A major limitation in this field is the lack of female-specific research. Much of the carbohydrate fueling literature has been conducted in male athletes, and female-only studies are rare.
However, the existing evidence does not suggest that female athletes cannot benefit from carbohydrates. They clearly can. But it remains uncertain whether absolute intake targets should be identical across male and female athletes, especially at very high carbohydrate intakes. I’m aware of at least a few ongoing or completed studies that are conducted specifically in female athletes. So that’s promising.

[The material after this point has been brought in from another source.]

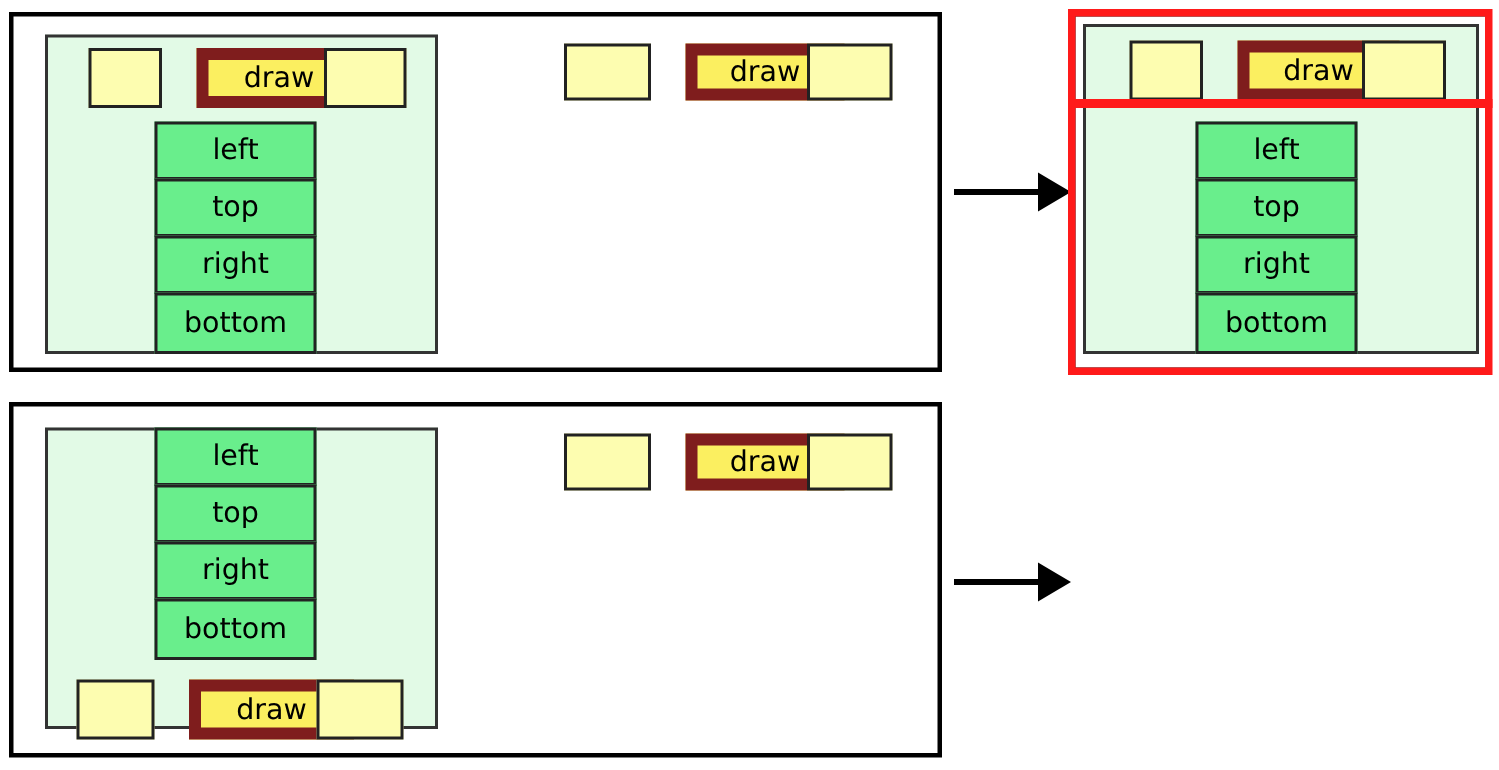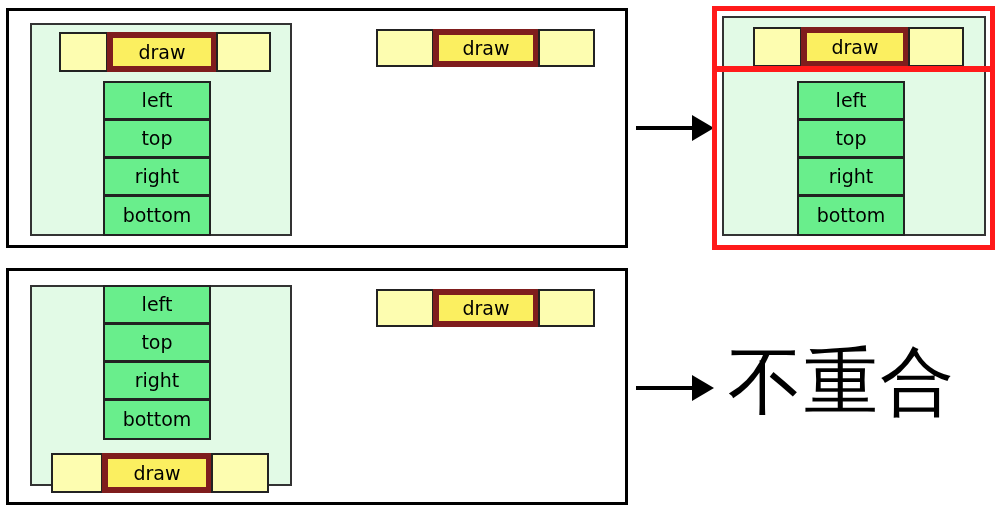"draw" .yellow-strong { border: 6px solid #7f1d1d -> 8px solid #7f1d1d; margin-left: none -> 24px }
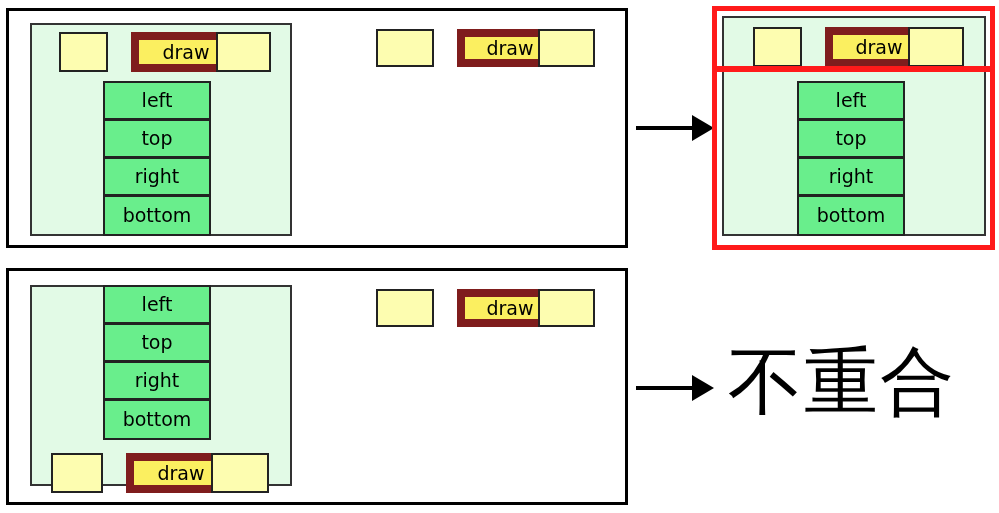"不重合" div.cjk-text { html: <div>不重合</div> -> none }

Some coaches and athletes think that all exercise should be fueled maximally all the time. I disagree with that sentiment, especially because most people exercising at a recreational level aren’t “under-fueling” in any respect. I said it at the start of this post, and I’ll say it again: Carbs are not a magic bullet.
And I don’t even think they are the main reason we are seeing an explosion in endurance performances (it’s the shoes).
But they are one of the most reliable performance tools endurance athletes have. They allow harder and healthier training. Which means better performance across the board. In this sense, adequate fueling can be revolutionary for many athletes. Carbs are still king when it comes to endurance sports.
If anyone tells you differently, they’re wrong.
Thanks for reading. See you next Friday.